** Provided information follows **

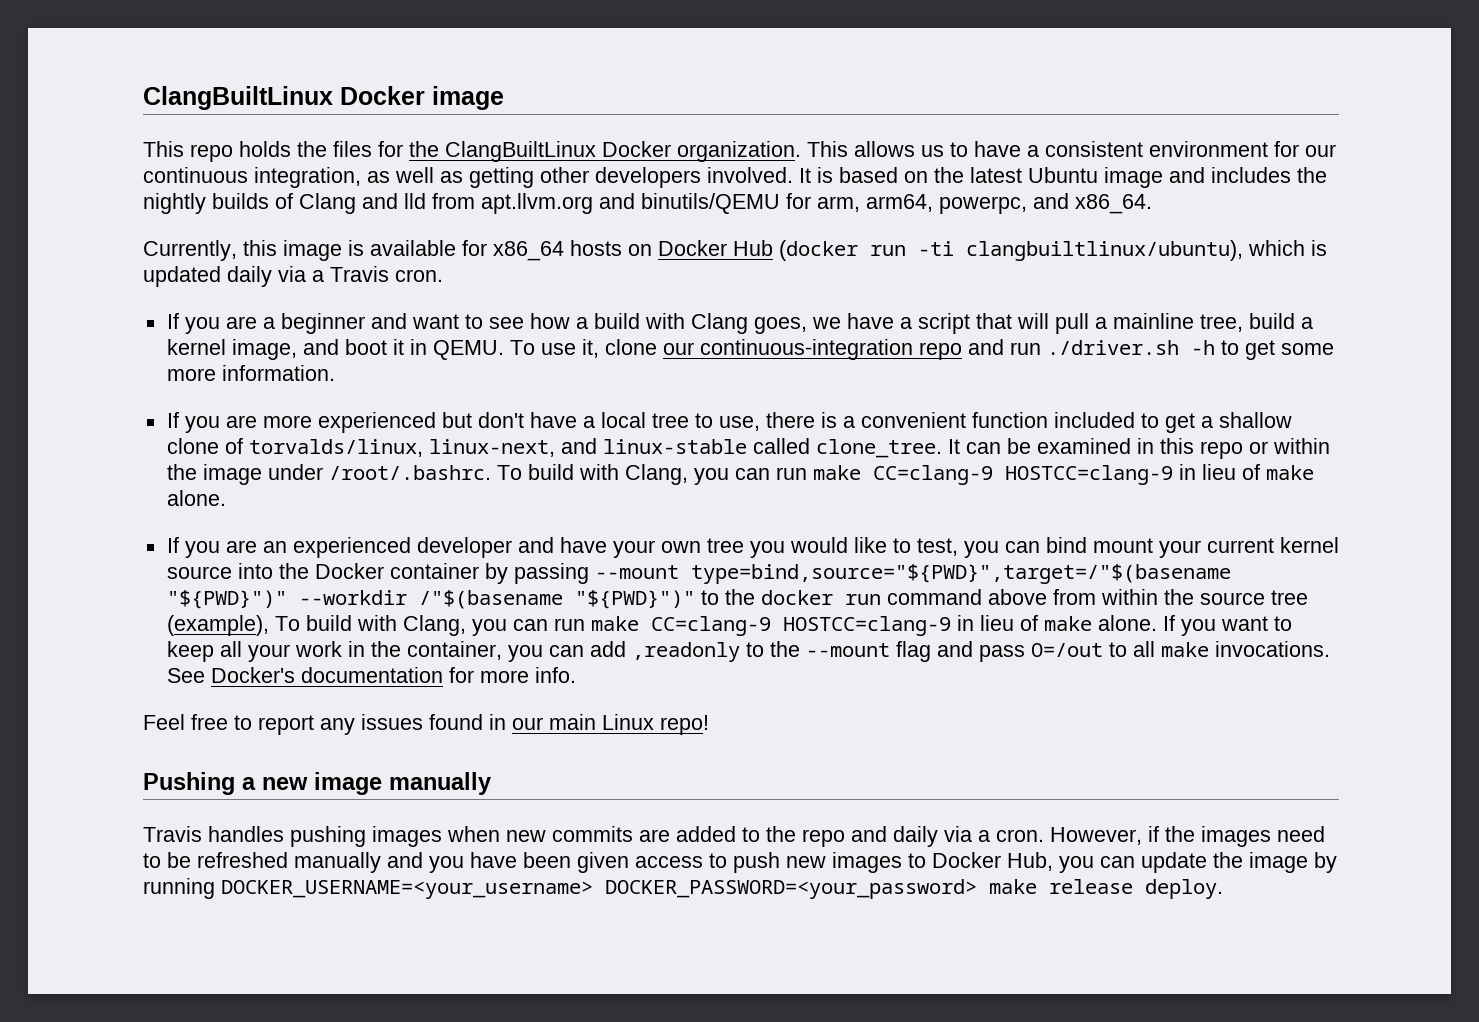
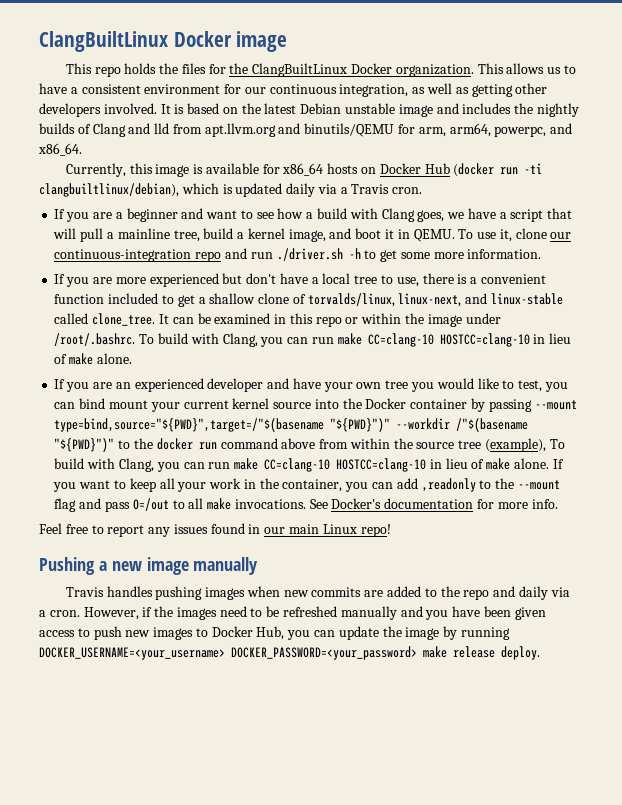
[1028,167,1098,183] Ubuntu -> [300,103,396,114] Debian unstable
[966,240,1243,261] clangbuiltlinux/ubuntu), -> [39,183,179,197] clangbuiltlinux/debian),
[872,465,1173,485] CC=clang-9 HOSTCC=clang-9 -> [367,333,530,347] CC=clang-10 HOSTCC=clang-10
[650,616,951,636] CC=clang-9 HOSTCC=clang-9 -> [264,458,427,472] CC=clang-10 HOSTCC=clang-10

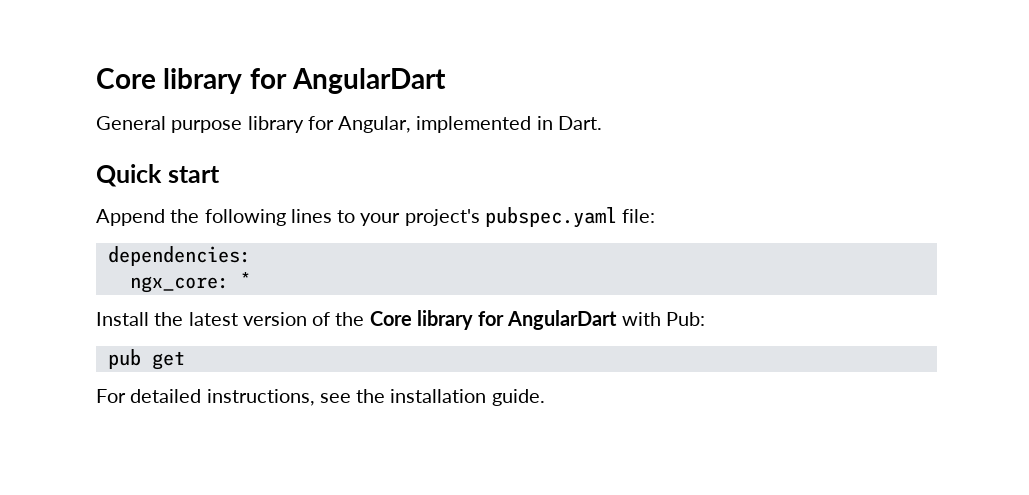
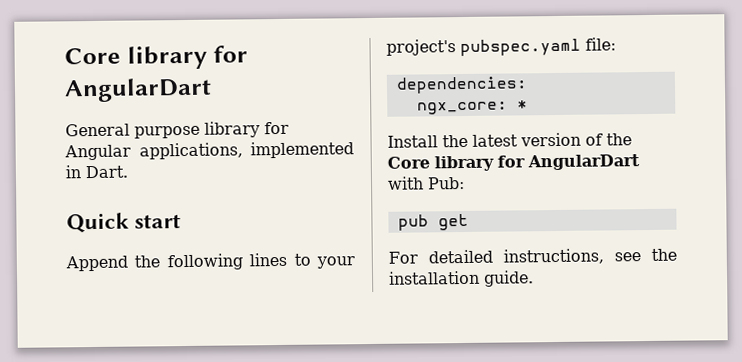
[338,116,412,133] Angular, -> [64,142,243,161] Angular applications,

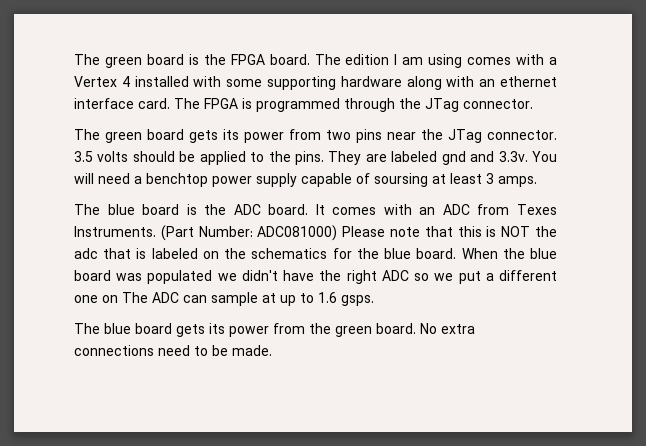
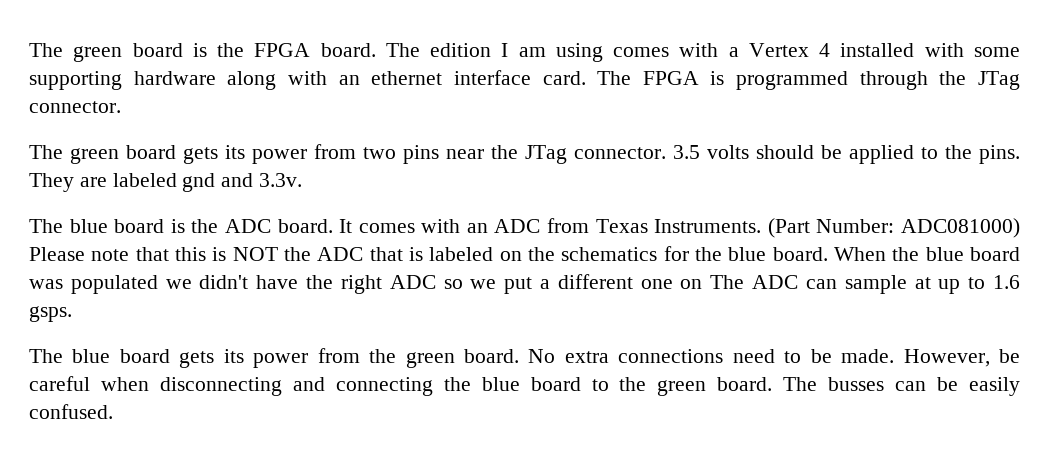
[532,151,557,162] [74,173,537,187] You will need a benchtop power supply capable of soursing at least 3 amps. -> (303, 180) none
[517,204,557,215] Texes -> [595,219,648,233] Texas
[74,248,98,259] adc -> [317,247,364,261] ADC
(272, 350) none -> [903,349,1021,367] [29,376,1020,396] [29,404,113,419] However, be careful when disconnecting and connecting the blue board to the green board. The busses can be easily confused.

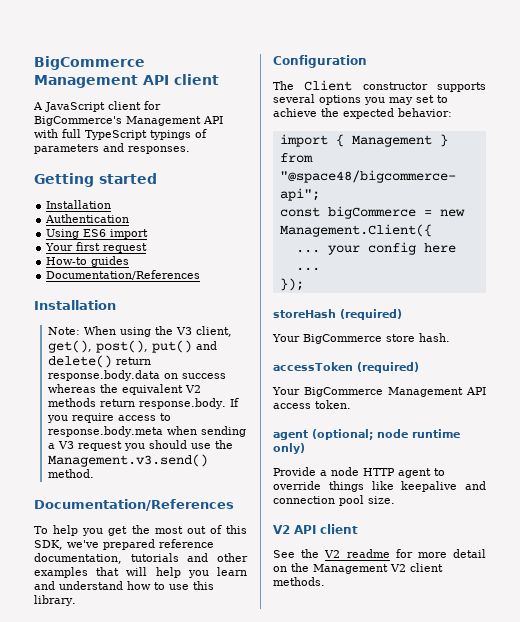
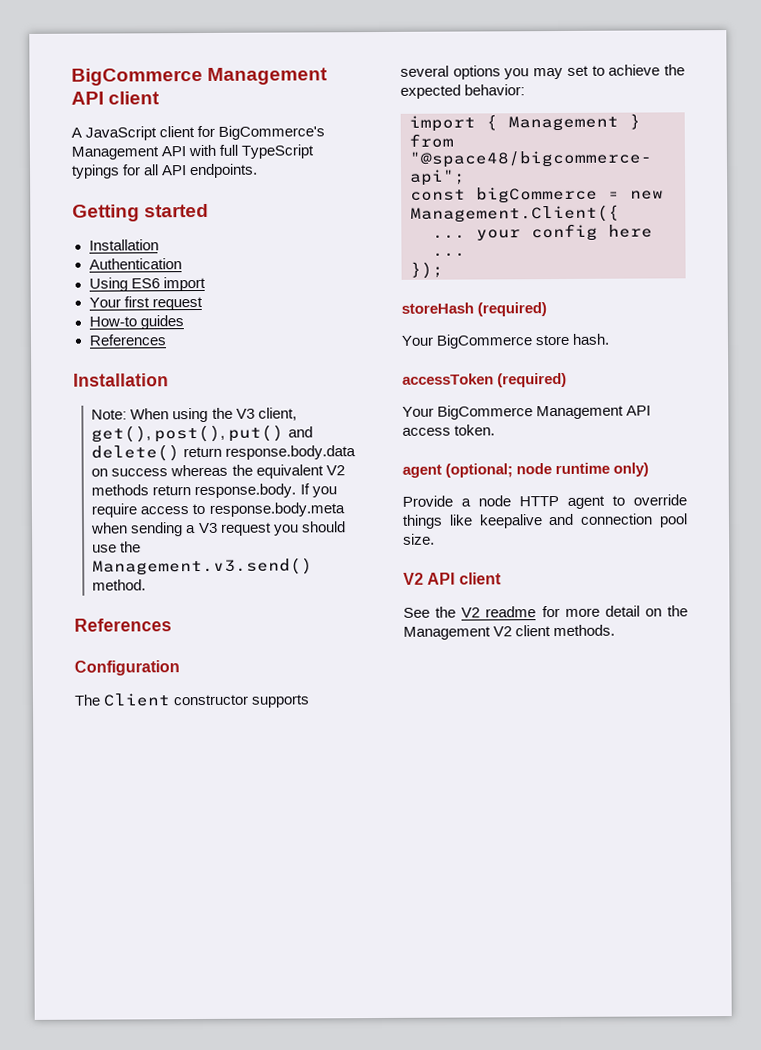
[195,129,207,138] [34,143,190,154] of parameters and responses. -> [122,163,259,179] for all API endpoints.
[46,270,201,280] Documentation/References -> [88,334,166,346] References
[34,499,234,511] [34,525,247,536] [34,539,214,550] [34,553,248,564] [34,567,247,578] [34,581,214,590] [34,595,76,606] Documentation/References // To help you get the most out of this SDK, we've prepared reference documentation, tutorials and other examples that will help you learn and understand how to use this library. -> [74,618,172,632] References

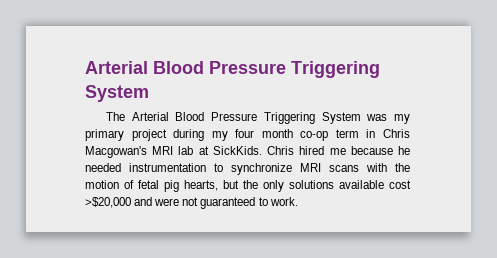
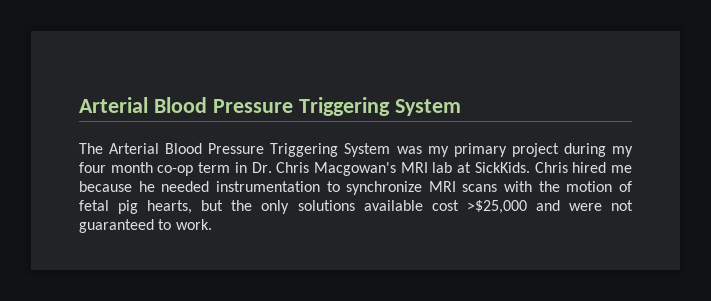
(376, 133) none -> [251,162,272,173] Dr.
[85,197,131,208] >$20,000 -> [466,200,527,214] >$25,000

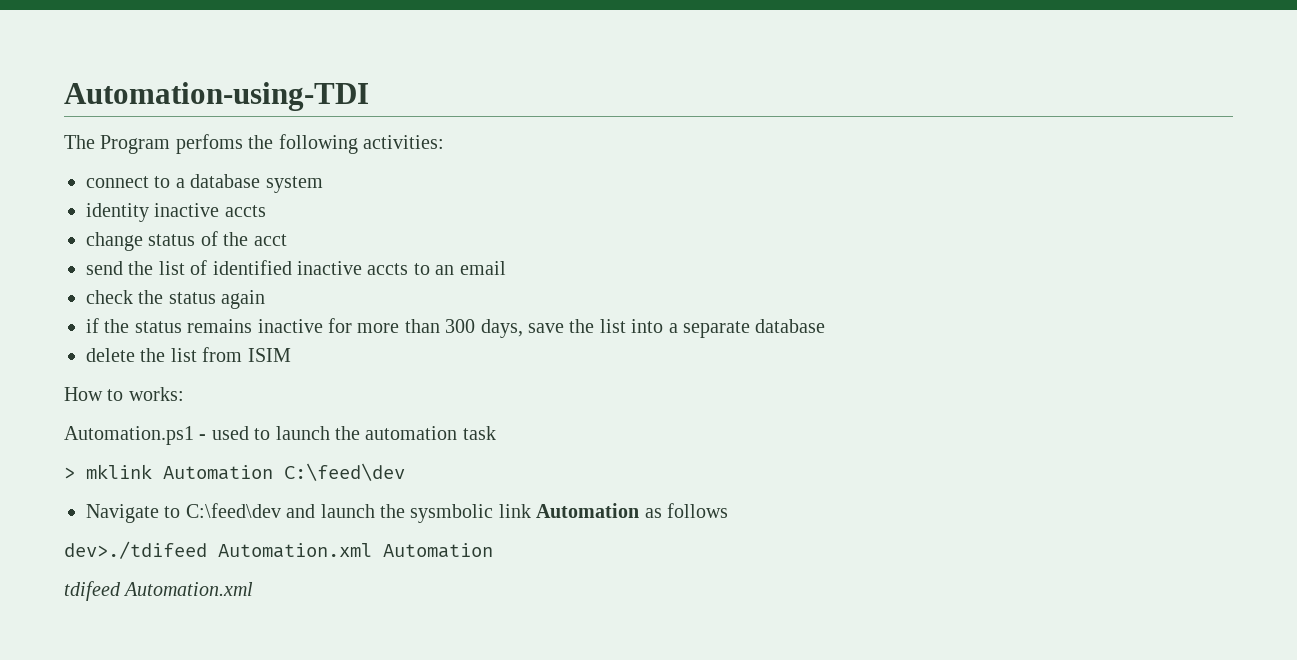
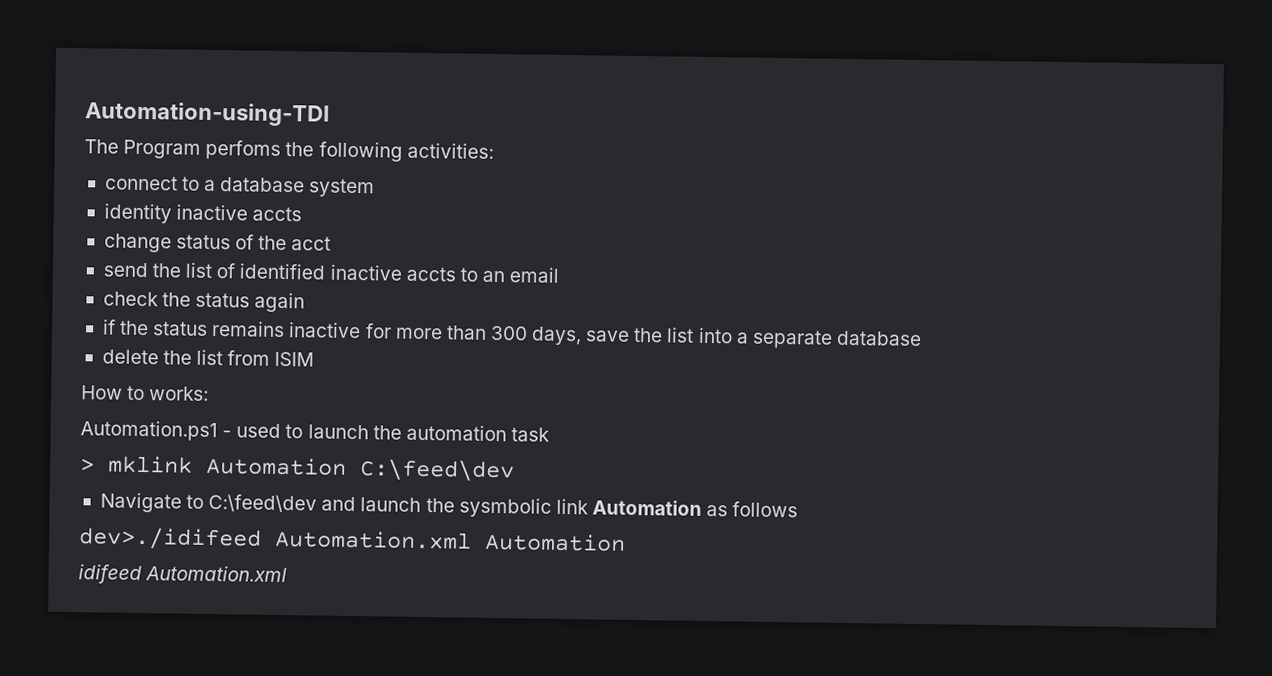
[64,541,207,559] dev>./tdifeed -> [78,527,262,551] dev>./idifeed
[64,581,121,601] tdifeed -> [78,564,142,585] idifeed

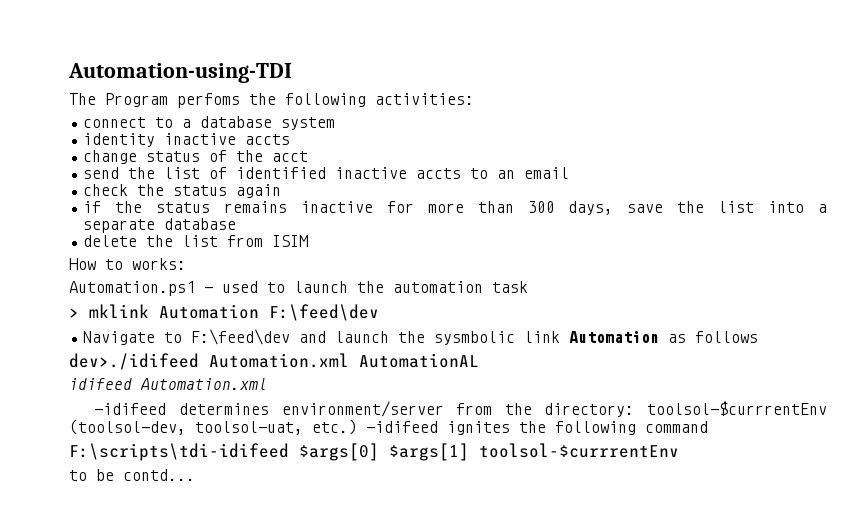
[359,459,515,483] C:\feed\dev -> [269,304,379,321] F:\feed\dev
[208,493,318,513] C:\feed\dev -> [191,329,291,345] F:\feed\dev
[484,532,626,552] Automation -> [359,353,479,368] AutomationAL
(288, 574) none -> [94,401,827,417] [69,419,708,435] [69,443,679,461] [69,469,195,481] // -idifeed determines environment/server from the directory: toolsol-$currrentEnv (toolsol-dev, toolsol-uat, etc.) -idifeed ignites the following command // F:\scripts\tdi-idifeed $args[0] $args[1] toolsol-$currrentEnv // to be contd...

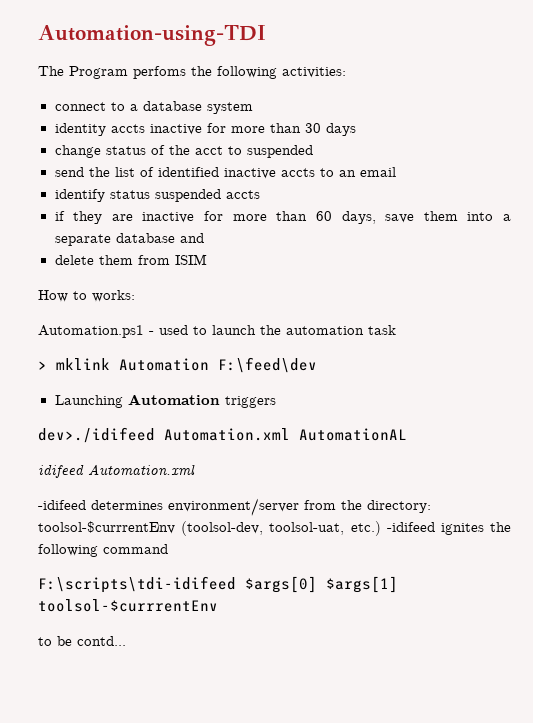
[164,133,291,145] inactive accts -> [110,123,356,136] accts inactive for more than 30 days
(309, 156) none -> [227,145,313,158] to suspended
[83,184,282,198] [83,201,555,213] check the status again // if the status remains inactive for more than 300 -> [54,189,260,202] [54,211,332,224] identify status suspended accts // if they are inactive for more than 60
[677,201,755,213] the list -> [423,211,458,221] them
(237, 224) none -> [179,233,204,243] and
[146,235,219,247] the list -> [98,255,133,265] them
[83,329,759,345] Navigate to F:\feed\dev and launch the sysmbolic link Automation as follows -> [54,394,276,408] Launching Automation triggers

** End of Provided information **

# Problem to work on
Say how many lines above include "idifeed". The number alone is the answer.

# Final answer
3